Code change snippets
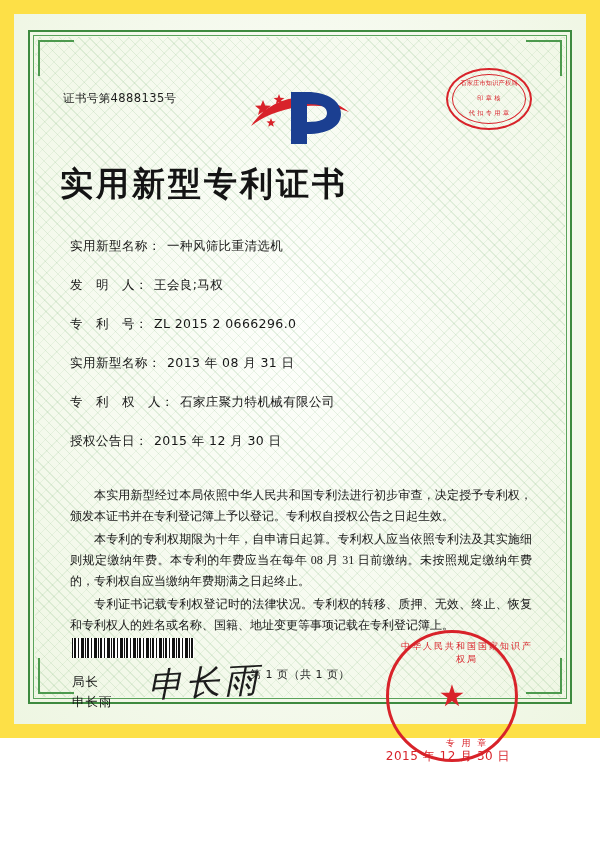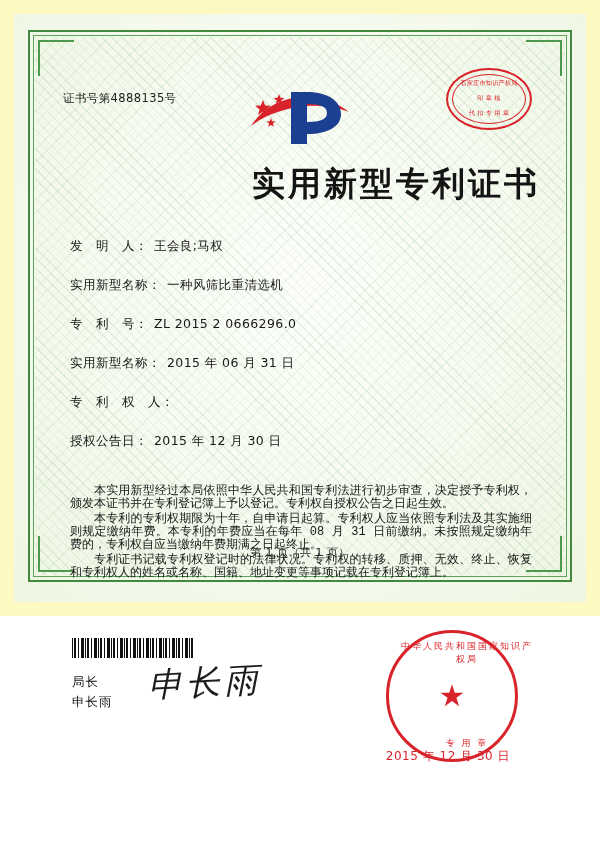"证书号第4888135号" .certificate { background: #fef9c3 -> #fde047; height: 616px -> 738px }
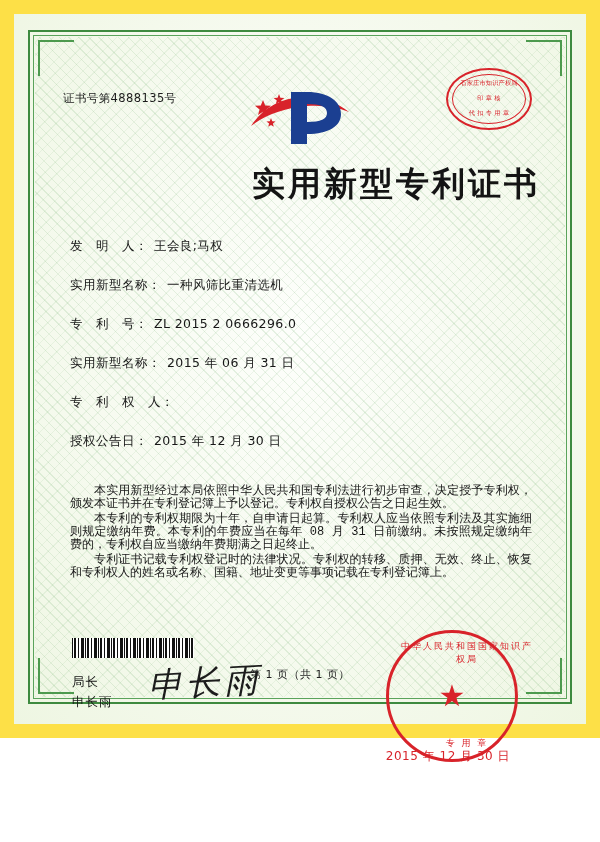"实用新型专利证书" .title { right: 0 -> 12px; text-align: right -> left }
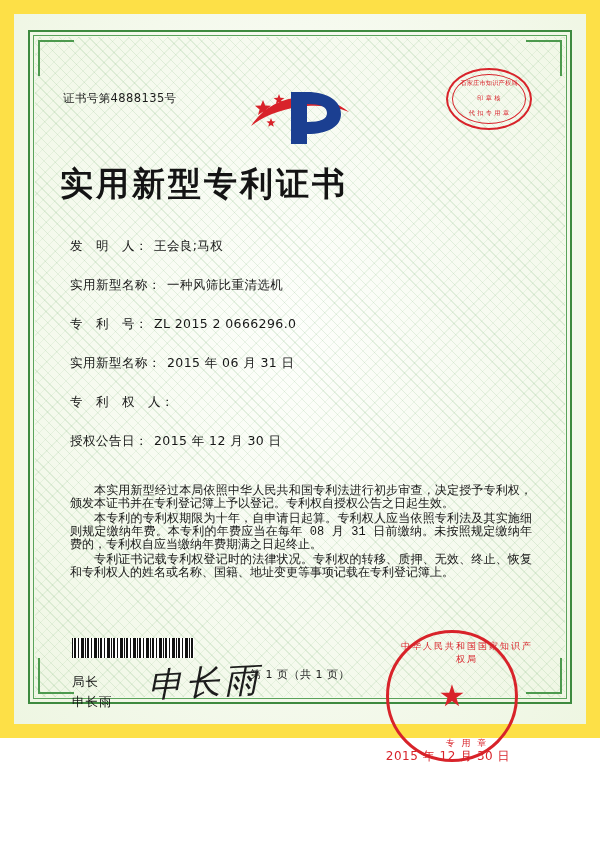"发 明 人：" div.field { order: before "实用新型名称：" -> after "实用新型名称：" }
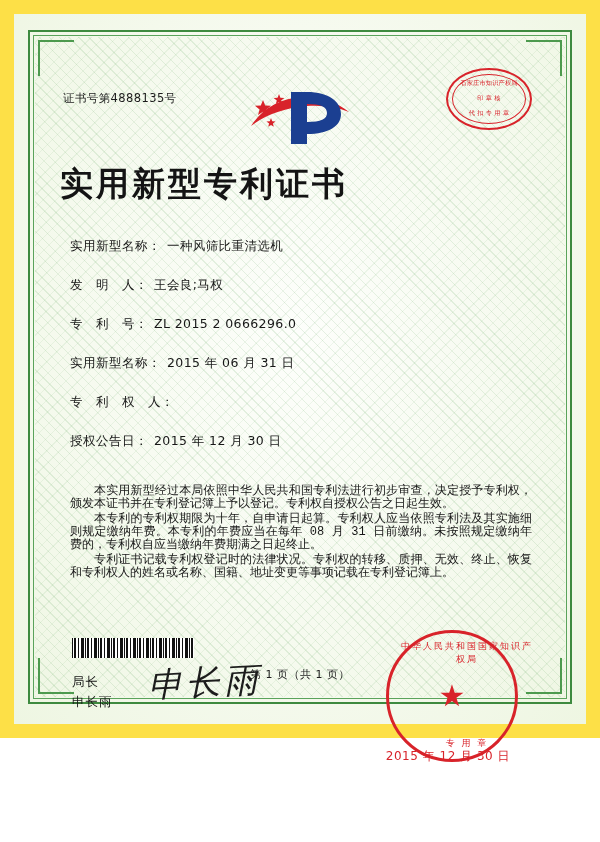"2015 年 06 月 31" span.val { text: 2015 年 06 -> 2013 年 08 }
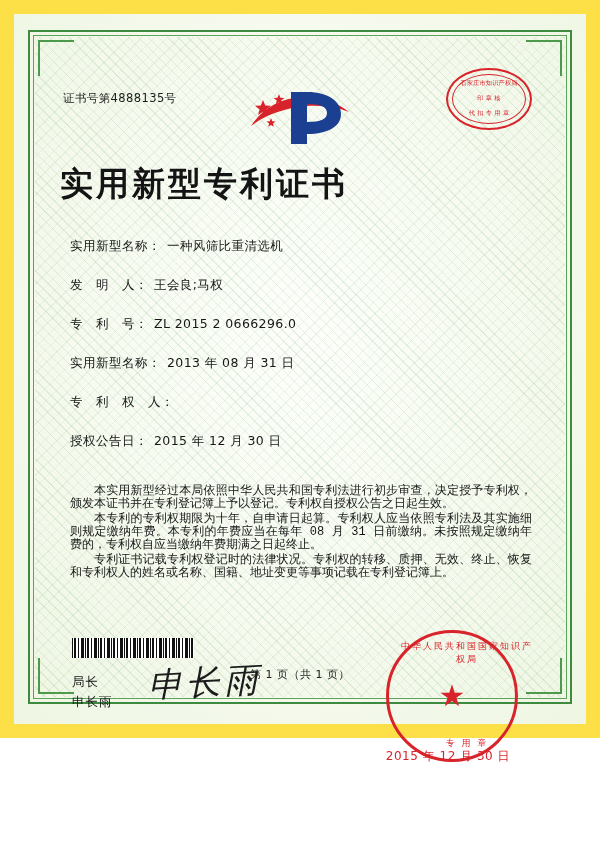"石家庄聚力特机械有限公司" span.val { html: none -> <span>石家庄聚力特机械有限公司</span> }
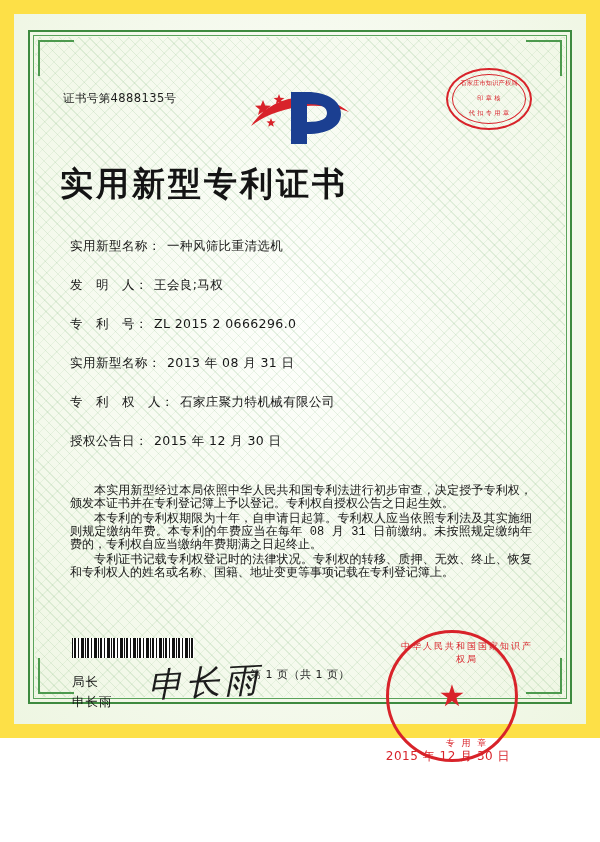"本实用新型经过本局依照中华人民共和国专利法进行初步审查，决定授予专利权，颁发本证" .body-text { font-family: Liberation Mono, monospace -> Liberation Serif, serif; line-height: 13px -> 21px }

Task statement:
When you copy the data, keep every line exact and leave out each picture.

Answer space:
"证书号第4888135号" .certificate { background: #fef9c3 -> #fde047; height: 616px -> 738px }
"实用新型专利证书" .title { right: 0 -> 12px; text-align: right -> left }
"发 明 人：" div.field { order: before "实用新型名称：" -> after "实用新型名称：" }
"2015 年 06 月 31" span.val { text: 2015 年 06 -> 2013 年 08 }
"石家庄聚力特机械有限公司" span.val { html: none -> <span>石家庄聚力特机械有限公司</span> }
"本实用新型经过本局依照中华人民共和国专利法进行初步审查，决定授予专利权，颁发本证" .body-text { font-family: Liberation Mono, monospace -> Liberation Serif, serif; line-height: 13px -> 21px }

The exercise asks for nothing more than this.